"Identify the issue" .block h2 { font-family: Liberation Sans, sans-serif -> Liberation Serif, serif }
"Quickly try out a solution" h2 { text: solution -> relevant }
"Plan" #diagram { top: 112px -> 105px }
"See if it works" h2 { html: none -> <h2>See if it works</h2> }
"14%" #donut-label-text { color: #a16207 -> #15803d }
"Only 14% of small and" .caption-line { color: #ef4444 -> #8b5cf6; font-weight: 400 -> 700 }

•••••

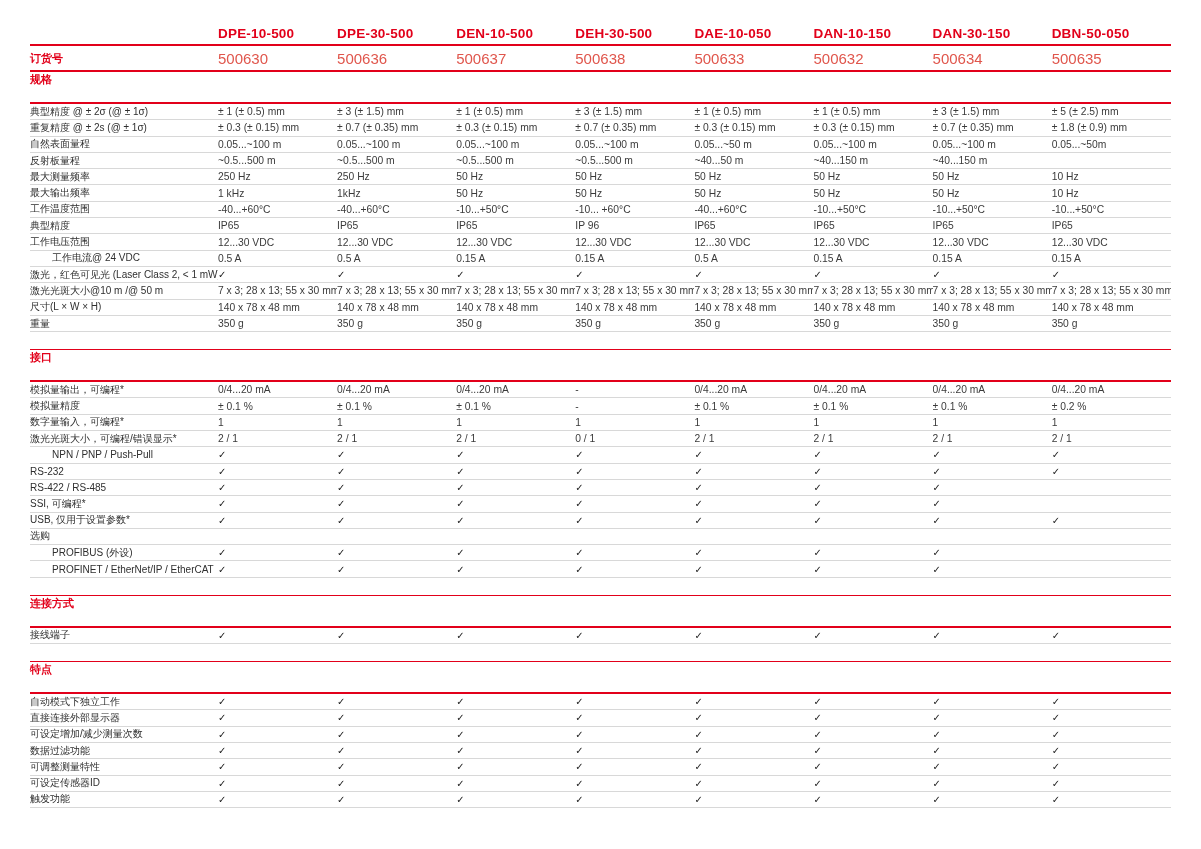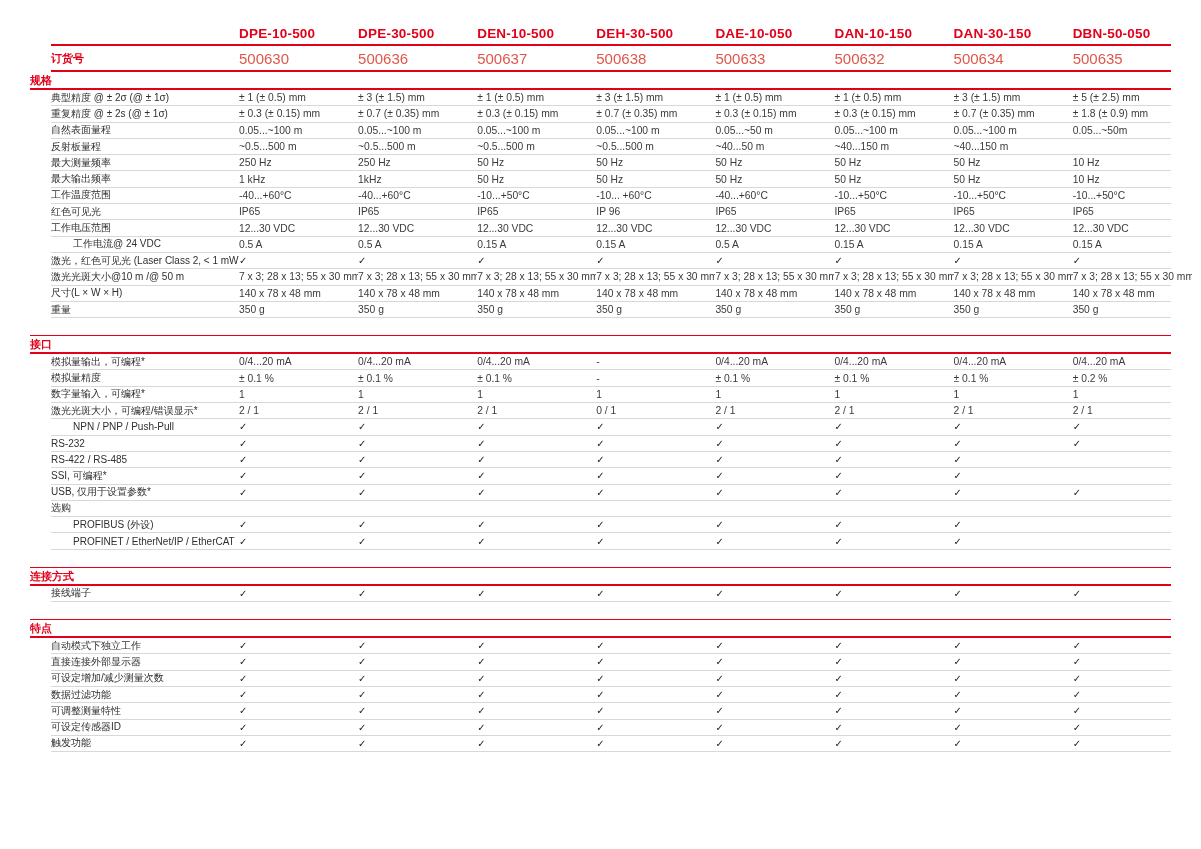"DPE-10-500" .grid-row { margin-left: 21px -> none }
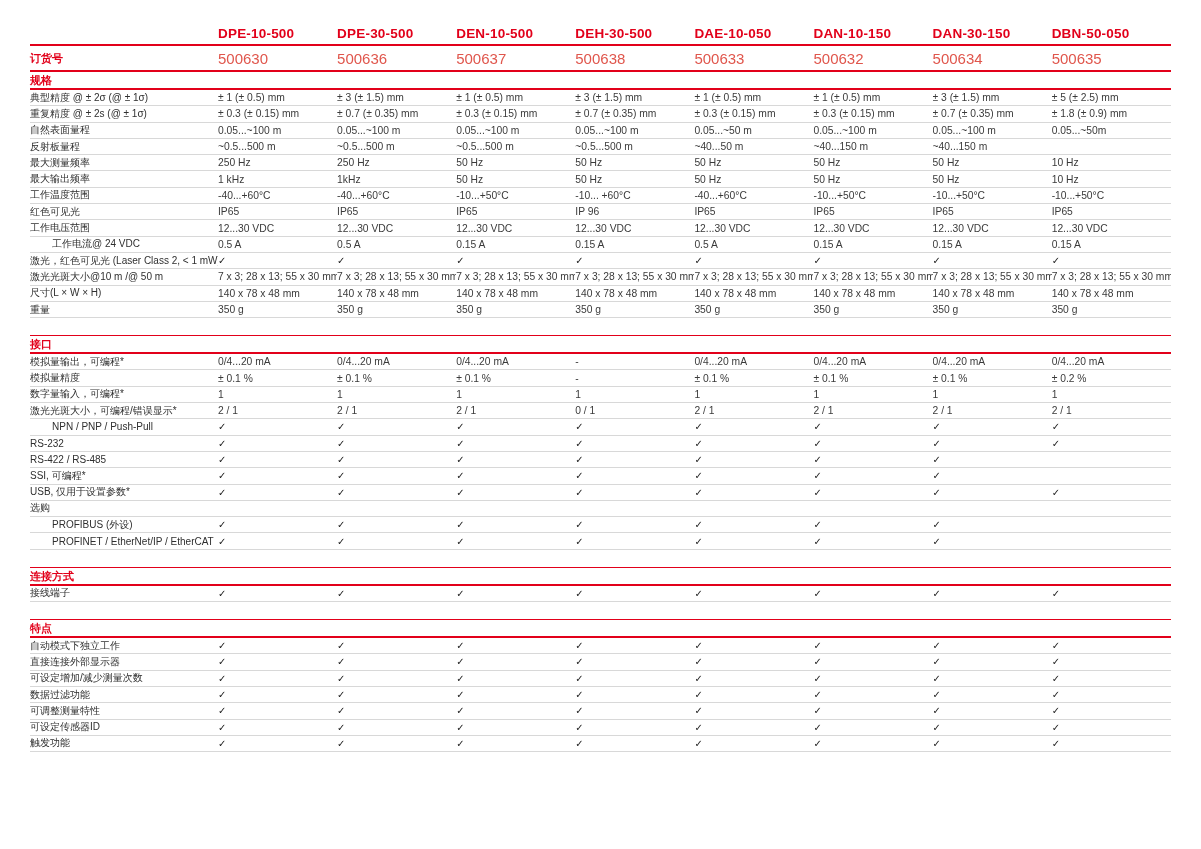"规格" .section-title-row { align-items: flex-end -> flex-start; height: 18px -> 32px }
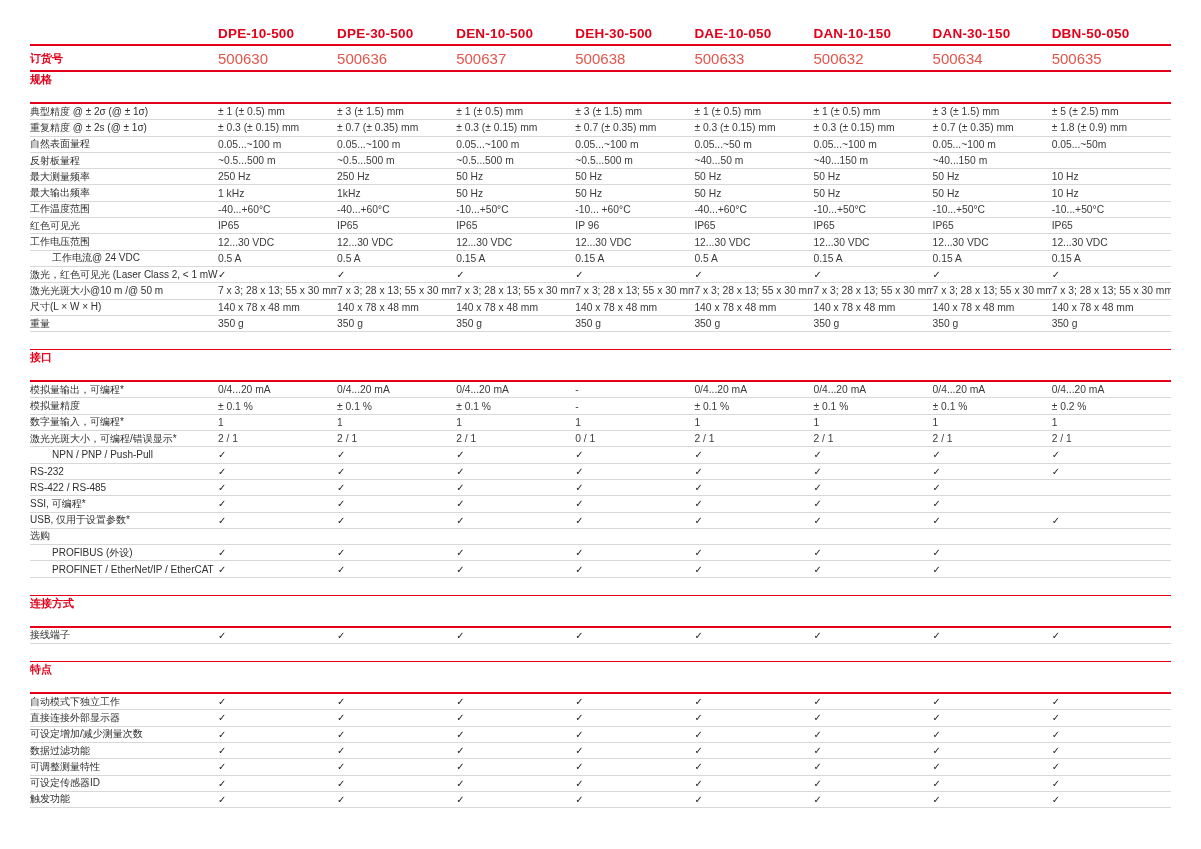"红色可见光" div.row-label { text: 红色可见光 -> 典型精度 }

•••••

WHAT IS EXPECTED ::
Look through the entries above and quote exactly the lines from the line with "color: #a16207 ->" to the line with "14% of small", counting both of those lines.

EXERCISE RESULT ::
"14%" #donut-label-text { color: #a16207 -> #15803d }
"Only 14% of small and" .caption-line { color: #ef4444 -> #8b5cf6; font-weight: 400 -> 700 }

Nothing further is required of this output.